After you've run setup.py with cython available, you then have a normal C extension in the pyfftw directory. Further building does not depend on cython (as long as the .c file remains).

During configuration the available FFTW libraries are detected, so pay attention to the output when running setup.py. On certain platforms, for example the long double precision is not available. pyFFTW still builds fine but will fail at runtime if asked to perform a transform involving long double precision.

Regarding multithreading, if both posix and openMP FFTW libs are available, the openMP libs are preferred. This preference can be reversed by defining the environment variable PYFFTW_USE_PTHREADS prior to building. If neither option is available, pyFFTW works in serial mode only.

For more ways of building and installing, see the distutils documentation and setuptools documentation.

Platform specific build info

Windows

To build for windows from source, download the fftw dlls for your system and the header file from here (they're in a zip file) and place them in the pyfftw directory. The files are libfftw3-3.dll, libfftw3l-3.dll, libfftw3f-3.dll. These libs use pthreads for multithreading. If you're using a version of FFTW other than 3.3, it may be necessary to copy fftw3.h into include\win.

The builds on PyPI use mingw for the 32-bit release and the Windows SDK C++ compiler for the 64-bit release. The scripts should handle this automatically. If you want to compile for 64-bit Windows, you have to use the MS Visual C++ compiler. Set up your environment as described here and then run setup.py with the version of python you wish to target and a suitable build command.

For using the MS Visual C++ compiler, you'll need to create a set of suitable .lib files as described on the FFTW page.

Mac OSX

Install FFTW from homebrew::

brew install fftw

Set temporary environmental variables, such that pyfftw finds fftw::

export DYLD_LIBRARY_PATH=/usr/local/lib export LDFLAGS="-L/usr/local/lib" export CFLAGS="-I/usr/local/include"

Now install pyfftw from pip::

pip install pyfftw

It has been suggested that macports might also work fine. You should then replace the LD environmental variables above with the right ones.

  • DYLD - path for libfftw3.dylib etc - find /usr -name libfftw3.dylib
  • LDFLAGS - path for fftw3.h - find /usr -name fftw3.h

FreeBSD

Install FFTW from ports tree or pkg:

- math/fftw3
- math/fftw3-float
- math/fftw3-long

Please install all of them, if possible.

Contributions

Contributions are always welcome and valued. The primary restriction on accepting contributions is that they are exhaustively tested. The bulk of pyFFTW has been developed in a test-driven way (i.e. the test to be satisfied is written before the code).
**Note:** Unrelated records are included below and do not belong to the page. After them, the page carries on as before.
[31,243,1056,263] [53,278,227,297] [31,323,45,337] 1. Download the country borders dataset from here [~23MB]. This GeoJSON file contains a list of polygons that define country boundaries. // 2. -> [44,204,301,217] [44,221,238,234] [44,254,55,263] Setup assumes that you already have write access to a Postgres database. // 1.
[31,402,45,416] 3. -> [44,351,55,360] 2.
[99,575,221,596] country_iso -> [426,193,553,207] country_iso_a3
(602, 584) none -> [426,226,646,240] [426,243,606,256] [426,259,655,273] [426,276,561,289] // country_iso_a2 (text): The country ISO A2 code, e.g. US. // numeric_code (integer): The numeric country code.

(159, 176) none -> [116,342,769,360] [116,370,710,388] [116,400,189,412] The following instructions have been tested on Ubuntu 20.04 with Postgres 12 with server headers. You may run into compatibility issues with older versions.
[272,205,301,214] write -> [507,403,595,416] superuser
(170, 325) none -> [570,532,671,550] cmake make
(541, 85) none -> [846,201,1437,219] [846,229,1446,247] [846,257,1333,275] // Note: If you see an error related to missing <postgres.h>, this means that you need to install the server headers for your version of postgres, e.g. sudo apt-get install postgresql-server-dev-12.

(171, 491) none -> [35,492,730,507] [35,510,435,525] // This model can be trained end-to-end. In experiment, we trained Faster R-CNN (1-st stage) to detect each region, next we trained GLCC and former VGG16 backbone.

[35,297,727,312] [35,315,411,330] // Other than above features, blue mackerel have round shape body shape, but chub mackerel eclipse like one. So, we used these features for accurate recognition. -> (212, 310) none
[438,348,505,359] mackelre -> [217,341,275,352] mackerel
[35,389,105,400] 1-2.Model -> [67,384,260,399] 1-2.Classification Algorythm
I strongly encourage potential contributors to adopt such an approach.

See some of my philosophy on testing in development [here] (https://hgomersall.wordpress.com/2014/10/03/from-test-driven-development-and-specifications). If you want to argue with the philosophy, there is probably a good place to do it.

New contributions should adhere to PEP 8, but this is only weakly enforced (there is loads of legacy stuff that breaks it, and things like a single trailing whitespace is not a big deal).

The best place to start with contributing is by raising an issue detailing the specifics of what you wish to achieve (there should be a clear use-case for any new functionality). I tend to respond pretty quickly and am happy to help where I can with any conceptual issues.

I suggest reading the issues already open in order that you know where things might be heading, or what others are working on.